▸ Task item:
What lines below mention the word "fvalue"? Copy each one.

▸ Records supplied:
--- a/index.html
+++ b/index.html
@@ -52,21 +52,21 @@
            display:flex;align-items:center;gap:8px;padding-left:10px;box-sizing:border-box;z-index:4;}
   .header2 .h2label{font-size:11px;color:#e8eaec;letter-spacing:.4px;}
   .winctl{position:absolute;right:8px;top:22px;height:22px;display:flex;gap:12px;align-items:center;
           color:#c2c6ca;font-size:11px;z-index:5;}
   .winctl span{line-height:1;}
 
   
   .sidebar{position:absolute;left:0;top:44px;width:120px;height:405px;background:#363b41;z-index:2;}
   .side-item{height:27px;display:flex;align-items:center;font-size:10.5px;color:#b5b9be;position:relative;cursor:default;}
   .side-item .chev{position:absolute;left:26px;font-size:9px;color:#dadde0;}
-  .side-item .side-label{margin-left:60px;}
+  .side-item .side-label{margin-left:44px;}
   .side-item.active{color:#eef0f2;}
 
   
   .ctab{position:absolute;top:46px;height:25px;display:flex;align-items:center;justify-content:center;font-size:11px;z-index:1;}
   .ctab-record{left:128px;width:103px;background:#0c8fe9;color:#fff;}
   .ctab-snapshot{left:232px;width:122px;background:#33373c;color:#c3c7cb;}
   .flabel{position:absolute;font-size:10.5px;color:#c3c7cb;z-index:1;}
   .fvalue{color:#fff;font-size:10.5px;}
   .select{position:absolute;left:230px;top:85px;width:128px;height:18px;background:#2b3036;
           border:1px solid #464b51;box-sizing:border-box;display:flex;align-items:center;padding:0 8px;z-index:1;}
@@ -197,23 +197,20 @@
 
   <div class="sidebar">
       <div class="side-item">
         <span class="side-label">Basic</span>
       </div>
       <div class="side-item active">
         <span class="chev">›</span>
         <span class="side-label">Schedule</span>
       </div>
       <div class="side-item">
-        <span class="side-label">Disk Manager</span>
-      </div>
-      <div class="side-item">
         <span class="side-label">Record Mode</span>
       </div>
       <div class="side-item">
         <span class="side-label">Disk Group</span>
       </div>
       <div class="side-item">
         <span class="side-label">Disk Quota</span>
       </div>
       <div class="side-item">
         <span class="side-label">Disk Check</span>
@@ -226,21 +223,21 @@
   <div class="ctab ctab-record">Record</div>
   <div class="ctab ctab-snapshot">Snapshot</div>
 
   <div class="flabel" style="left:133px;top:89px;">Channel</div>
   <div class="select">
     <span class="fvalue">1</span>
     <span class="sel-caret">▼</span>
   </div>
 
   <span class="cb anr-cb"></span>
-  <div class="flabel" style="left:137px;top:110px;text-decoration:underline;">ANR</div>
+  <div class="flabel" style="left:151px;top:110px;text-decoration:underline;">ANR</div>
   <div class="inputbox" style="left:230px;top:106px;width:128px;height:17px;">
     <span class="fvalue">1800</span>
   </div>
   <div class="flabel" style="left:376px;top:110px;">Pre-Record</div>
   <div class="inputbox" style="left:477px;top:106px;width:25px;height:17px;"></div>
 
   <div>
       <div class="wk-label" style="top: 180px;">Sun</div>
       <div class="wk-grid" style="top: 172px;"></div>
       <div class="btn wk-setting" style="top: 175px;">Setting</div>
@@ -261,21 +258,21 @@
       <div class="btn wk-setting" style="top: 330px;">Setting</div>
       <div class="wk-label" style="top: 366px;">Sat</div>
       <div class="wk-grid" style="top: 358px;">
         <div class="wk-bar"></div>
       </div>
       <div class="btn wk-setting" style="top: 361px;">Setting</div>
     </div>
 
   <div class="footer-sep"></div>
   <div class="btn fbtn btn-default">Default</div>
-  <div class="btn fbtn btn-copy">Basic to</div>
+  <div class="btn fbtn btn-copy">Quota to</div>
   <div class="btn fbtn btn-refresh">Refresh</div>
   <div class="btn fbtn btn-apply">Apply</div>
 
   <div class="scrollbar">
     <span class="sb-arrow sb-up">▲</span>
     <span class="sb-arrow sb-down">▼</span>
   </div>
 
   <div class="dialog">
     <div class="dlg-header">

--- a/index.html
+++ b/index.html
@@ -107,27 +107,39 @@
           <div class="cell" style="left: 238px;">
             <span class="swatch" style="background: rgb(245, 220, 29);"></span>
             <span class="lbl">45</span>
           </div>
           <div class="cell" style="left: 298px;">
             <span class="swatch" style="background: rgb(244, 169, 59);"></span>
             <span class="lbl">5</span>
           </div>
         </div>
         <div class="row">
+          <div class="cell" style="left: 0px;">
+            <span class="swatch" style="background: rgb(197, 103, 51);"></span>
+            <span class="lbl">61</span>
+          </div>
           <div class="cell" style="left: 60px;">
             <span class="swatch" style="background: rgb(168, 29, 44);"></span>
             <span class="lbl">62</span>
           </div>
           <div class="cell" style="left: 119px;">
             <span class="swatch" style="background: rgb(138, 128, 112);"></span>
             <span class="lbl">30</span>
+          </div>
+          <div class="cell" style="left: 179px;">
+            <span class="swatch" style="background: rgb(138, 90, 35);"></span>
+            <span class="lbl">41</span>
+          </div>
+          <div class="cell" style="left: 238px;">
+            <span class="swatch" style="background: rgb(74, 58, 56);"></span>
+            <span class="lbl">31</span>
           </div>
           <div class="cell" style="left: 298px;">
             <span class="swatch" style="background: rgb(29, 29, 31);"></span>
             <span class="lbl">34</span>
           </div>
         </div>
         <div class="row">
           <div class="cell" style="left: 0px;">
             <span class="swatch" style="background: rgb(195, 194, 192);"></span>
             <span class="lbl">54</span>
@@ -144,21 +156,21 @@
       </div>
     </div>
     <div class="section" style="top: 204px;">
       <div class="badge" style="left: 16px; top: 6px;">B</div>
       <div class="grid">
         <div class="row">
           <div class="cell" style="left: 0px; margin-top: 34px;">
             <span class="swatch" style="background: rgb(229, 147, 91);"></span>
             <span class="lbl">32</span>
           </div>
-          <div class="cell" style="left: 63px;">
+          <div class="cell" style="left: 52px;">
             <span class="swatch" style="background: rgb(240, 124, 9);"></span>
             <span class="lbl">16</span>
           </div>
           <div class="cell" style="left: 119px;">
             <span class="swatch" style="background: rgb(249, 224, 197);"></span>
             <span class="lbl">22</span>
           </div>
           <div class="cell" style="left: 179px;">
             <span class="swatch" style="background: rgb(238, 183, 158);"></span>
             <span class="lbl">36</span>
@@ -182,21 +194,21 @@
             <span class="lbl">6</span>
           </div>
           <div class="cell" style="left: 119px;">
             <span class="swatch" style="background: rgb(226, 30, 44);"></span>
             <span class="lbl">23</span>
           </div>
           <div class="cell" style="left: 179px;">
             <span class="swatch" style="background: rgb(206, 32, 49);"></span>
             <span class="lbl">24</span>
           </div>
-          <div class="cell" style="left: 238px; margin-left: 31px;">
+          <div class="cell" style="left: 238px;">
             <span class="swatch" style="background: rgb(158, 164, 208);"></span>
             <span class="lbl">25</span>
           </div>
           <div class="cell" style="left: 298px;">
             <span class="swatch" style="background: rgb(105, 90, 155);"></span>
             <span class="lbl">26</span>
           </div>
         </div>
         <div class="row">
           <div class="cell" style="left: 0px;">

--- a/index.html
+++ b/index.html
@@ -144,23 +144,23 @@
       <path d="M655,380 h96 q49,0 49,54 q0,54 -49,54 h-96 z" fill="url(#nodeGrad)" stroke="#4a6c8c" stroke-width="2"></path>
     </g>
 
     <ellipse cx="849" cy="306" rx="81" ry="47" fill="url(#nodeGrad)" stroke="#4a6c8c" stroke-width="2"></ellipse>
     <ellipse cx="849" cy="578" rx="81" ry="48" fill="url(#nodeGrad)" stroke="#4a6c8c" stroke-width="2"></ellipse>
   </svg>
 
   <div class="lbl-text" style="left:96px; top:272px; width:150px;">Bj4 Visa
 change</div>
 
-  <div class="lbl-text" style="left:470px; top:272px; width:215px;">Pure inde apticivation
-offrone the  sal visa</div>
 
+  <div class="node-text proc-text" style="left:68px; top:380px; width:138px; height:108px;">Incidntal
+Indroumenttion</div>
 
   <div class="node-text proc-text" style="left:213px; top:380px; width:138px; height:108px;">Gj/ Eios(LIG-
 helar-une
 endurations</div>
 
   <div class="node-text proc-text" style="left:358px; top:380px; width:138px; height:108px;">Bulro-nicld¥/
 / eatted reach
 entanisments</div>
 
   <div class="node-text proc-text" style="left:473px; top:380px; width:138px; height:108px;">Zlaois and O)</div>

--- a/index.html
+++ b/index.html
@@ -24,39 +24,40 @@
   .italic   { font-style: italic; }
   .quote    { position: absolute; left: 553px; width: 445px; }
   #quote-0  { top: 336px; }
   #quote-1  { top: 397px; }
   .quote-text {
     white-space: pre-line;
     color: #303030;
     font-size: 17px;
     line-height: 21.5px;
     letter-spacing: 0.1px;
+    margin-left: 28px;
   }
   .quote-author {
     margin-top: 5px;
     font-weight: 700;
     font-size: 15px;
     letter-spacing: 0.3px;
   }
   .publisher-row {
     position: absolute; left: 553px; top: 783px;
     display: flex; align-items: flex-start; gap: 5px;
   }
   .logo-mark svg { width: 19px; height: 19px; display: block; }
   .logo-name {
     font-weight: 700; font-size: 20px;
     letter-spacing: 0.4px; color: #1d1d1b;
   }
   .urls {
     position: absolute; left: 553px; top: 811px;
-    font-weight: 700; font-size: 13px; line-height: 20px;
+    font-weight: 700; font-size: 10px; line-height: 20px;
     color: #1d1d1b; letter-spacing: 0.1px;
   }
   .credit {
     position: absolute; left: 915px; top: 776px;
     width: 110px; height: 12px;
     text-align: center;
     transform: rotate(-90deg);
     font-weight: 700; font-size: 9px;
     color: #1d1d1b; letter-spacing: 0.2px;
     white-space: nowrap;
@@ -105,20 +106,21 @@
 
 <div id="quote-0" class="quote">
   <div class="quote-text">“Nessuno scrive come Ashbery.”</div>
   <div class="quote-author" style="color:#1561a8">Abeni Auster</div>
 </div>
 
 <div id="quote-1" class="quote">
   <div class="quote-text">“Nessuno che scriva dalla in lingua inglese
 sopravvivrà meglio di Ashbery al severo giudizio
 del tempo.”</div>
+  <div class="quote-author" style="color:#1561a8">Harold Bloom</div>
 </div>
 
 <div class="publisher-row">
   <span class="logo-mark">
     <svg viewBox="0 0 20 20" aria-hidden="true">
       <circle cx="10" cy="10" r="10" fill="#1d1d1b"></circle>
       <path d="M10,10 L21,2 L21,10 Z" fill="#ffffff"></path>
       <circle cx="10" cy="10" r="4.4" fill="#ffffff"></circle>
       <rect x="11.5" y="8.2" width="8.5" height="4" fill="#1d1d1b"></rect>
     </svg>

▸ Expected answer:
   .fvalue{color:#fff;font-size:10.5px;}
     <span class="fvalue">1</span>
     <span class="fvalue">1800</span>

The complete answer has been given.